It is not clear whether Mr. Woods and the Local Government Association speak on behalf of N.S.W. Councils. But it is clear that Woods is a centralist, and is determined to destroy as many as 150 local councils in N.S.W. His submission to the Prime Minister is a dangerous proposal for representative government. It will inevitably result in huge increases in power for the Canberra bureaucrats, no matter how much Mr. Woods denies it. Such a proposal is music to the ears of the Fabian socialist planners, who have spent decades working to produce just such a proposal.


A.L.P. backbencher, Mr. Graeme Campbell, has charged that financial support from the Jewish lobby has directly influenced government policy.
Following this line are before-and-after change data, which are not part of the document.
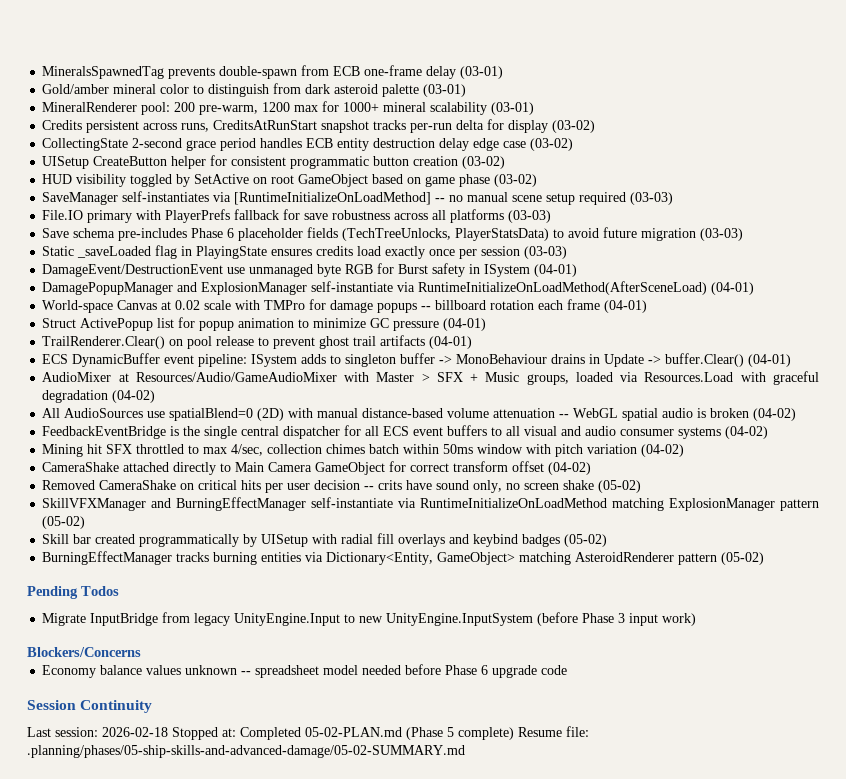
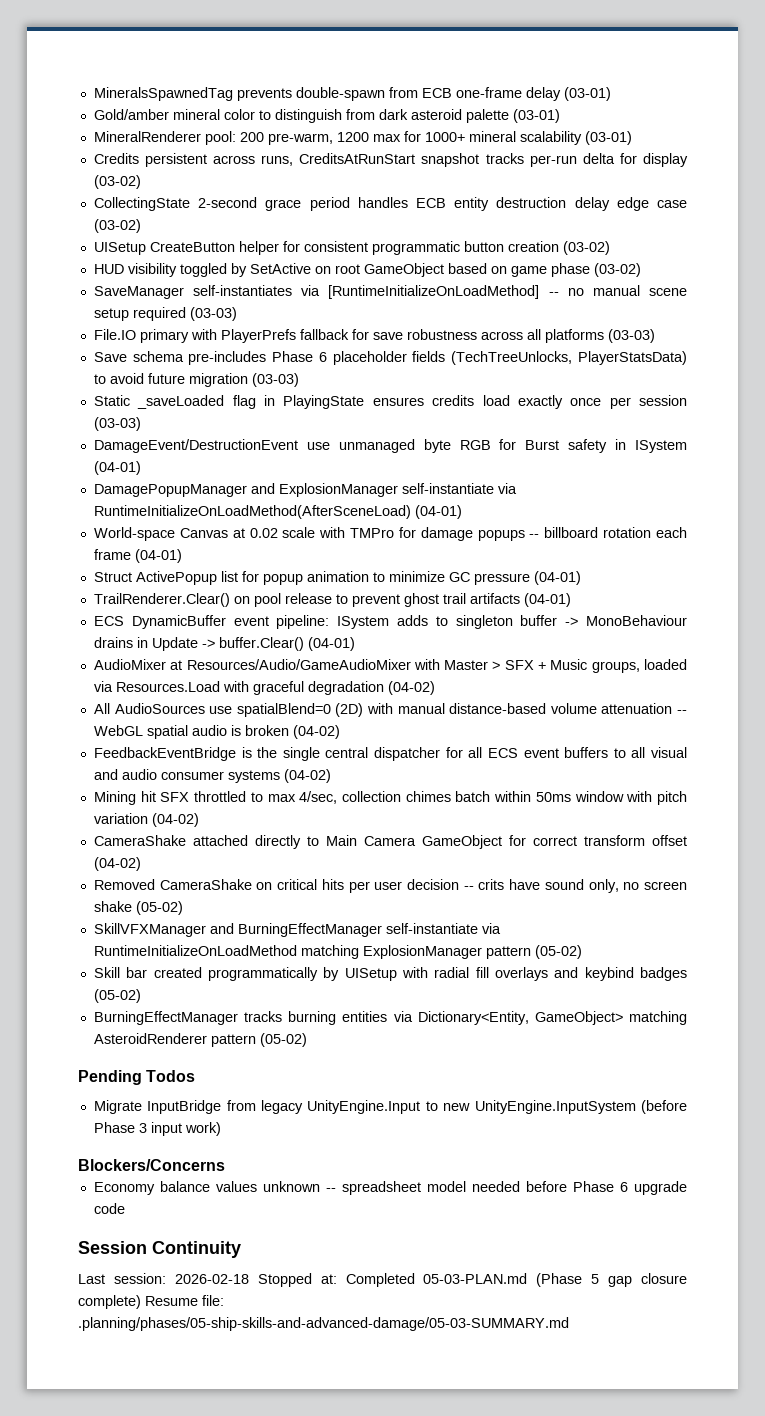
- Last session: 2026-02-18 Stopped at: Completed 05-02-PLAN.md (Phase 5 complete) Resume file: .planning/phases/05-ship-skills-and-advanced-damage/05-02-SUMMARY.md
+ Last session: 2026-02-18 Stopped at: Completed 05-03-PLAN.md (Phase 5 gap closure complete) Resume file: .planning/phases/05-ship-skills-and-advanced-damage/05-03-SUMMARY.md

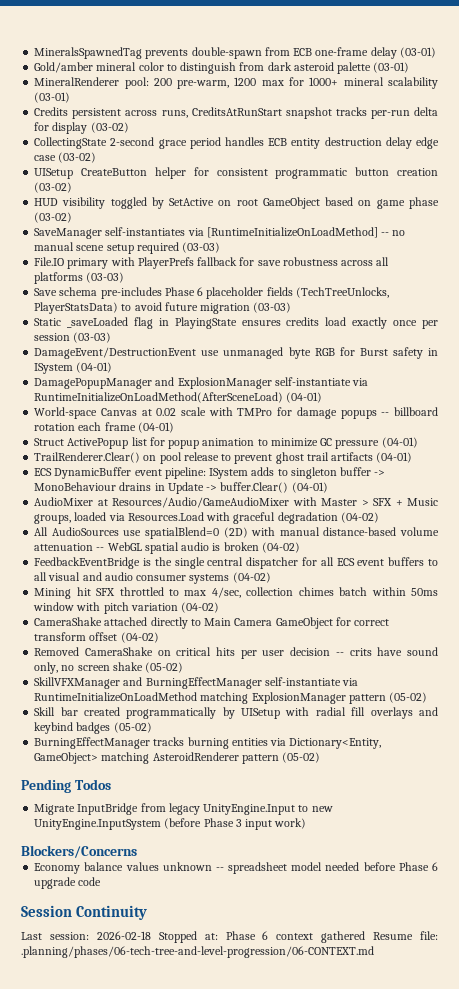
- Last session: 2026-02-18 Stopped at: Completed 05-03-PLAN.md (Phase 5 gap closure complete) Resume file: .planning/phases/05-ship-skills-and-advanced-damage/05-03-SUMMARY.md
+ Last session: 2026-02-18 Stopped at: Phase 6 context gathered Resume file: .planning/phases/06-tech-tree-and-level-progression/06-CONTEXT.md

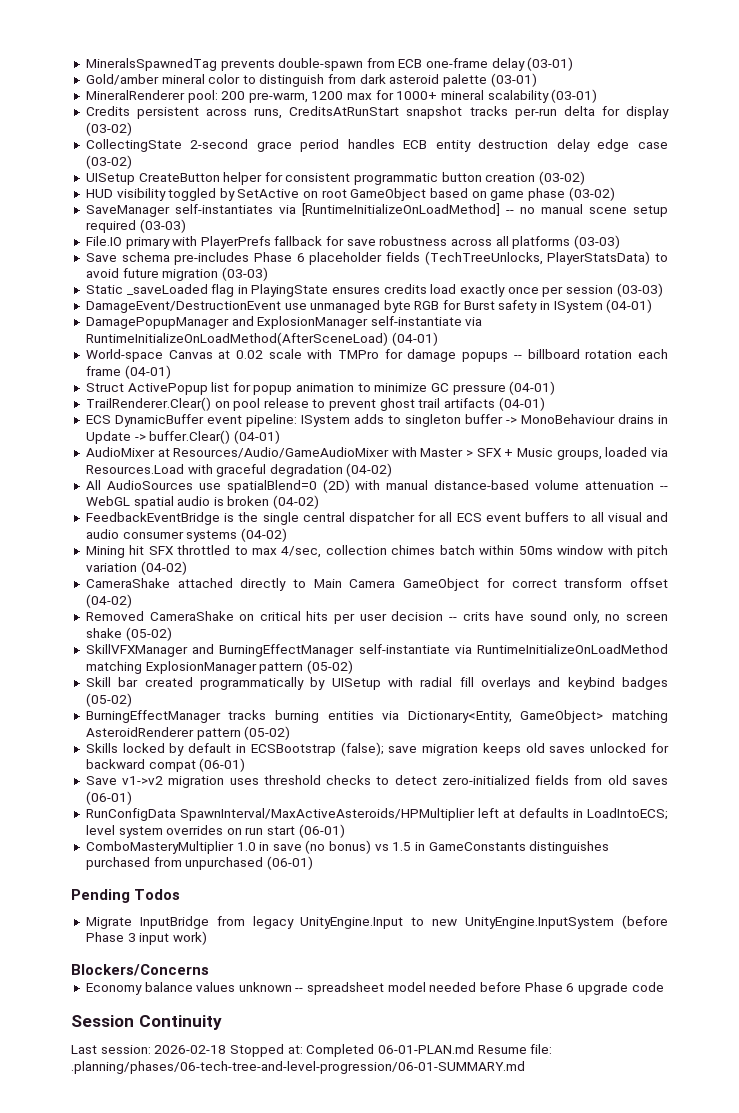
+ Skills locked by default in ECSBootstrap (false); save migration keeps old saves unlocked for backward compat (06-01)
+ Save v1->v2 migration uses threshold checks to detect zero-initialized fields from old saves (06-01)
+ RunConfigData SpawnInterval/MaxActiveAsteroids/HPMultiplier left at defaults in LoadIntoECS; level system overrides on run start (06-01)
+ ComboMasteryMultiplier 1.0 in save (no bonus) vs 1.5 in GameConstants distinguishes purchased from unpurchased (06-01)
- Last session: 2026-02-18 Stopped at: Phase 6 context gathered Resume file: .planning/phases/06-tech-tree-and-level-progression/06-CONTEXT.md
+ Last session: 2026-02-18 Stopped at: Completed 06-01-PLAN.md Resume file: .planning/phases/06-tech-tree-and-level-progression/06-01-SUMMARY.md

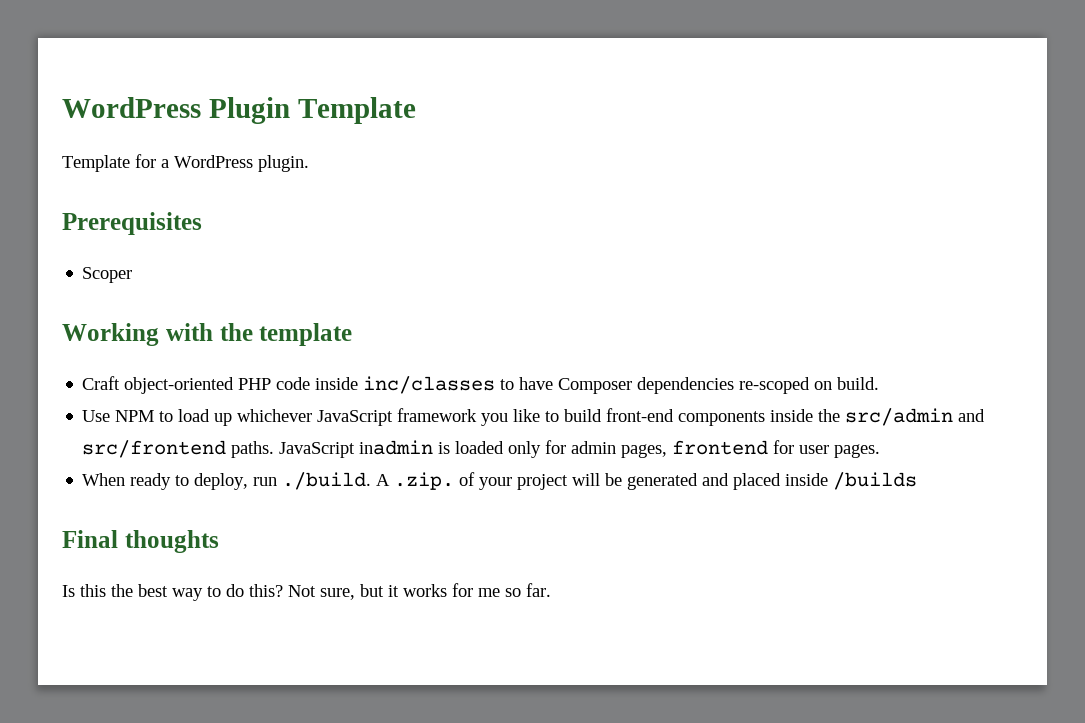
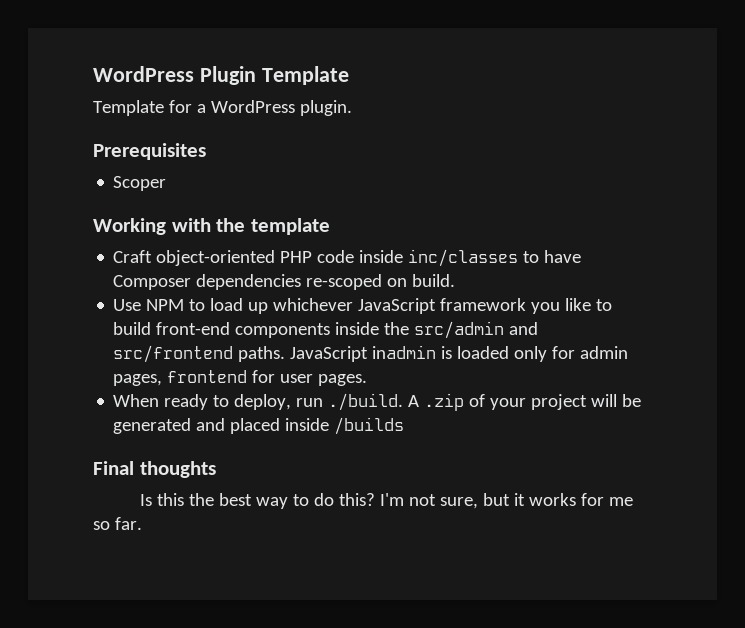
- When ready to deploy, run ./build. A .zip. of your project will be generated and placed inside /builds
+ When ready to deploy, run ./build. A .zip of your project will be generated and placed inside /builds
- Not sure, but it works for me so far.
+ I'm not sure, but it works for me so far.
Without giving figures, Campbell claimed that the war crimes legislation was a direct result of Zionist Federation of Australia funding of the A.L.P., and that political donations were also driving government proposals for racial vilification legislation, which he opposes.

Campbell says: "It is quite clear that the Zionist lobby can command half the Cabinet, or half the Shadow Cabinet for that matter, any time it feels like it."

The West Australian (2 1/9/94) reports that deputy Opposition leader Costello had acknowledged to Campbell that strong Jewish funding of the Liberal Party also occurs, but that "the Jewish lobby gave the A.L.P. more than it gave the Liberal Party". Costello has not denied his comments.


The appointment of Senator Jocelyn Newman as Shadow Defence Minister is a mistake. There is no doubting Newman's ability or courage (in battling cancer, for example), but in order to lift the morale of the military, a fit man is essential, one with which the forces can have some affinity, and who can inspire loyalty and enthusiasm. Neither a woman, nor a grossly unfit Senator Ray can do this. The thought of Senator Ray slipping in and out of a tank turret, or fighter cockpit is more likely to inspire mirth than morale. The forces deserve better.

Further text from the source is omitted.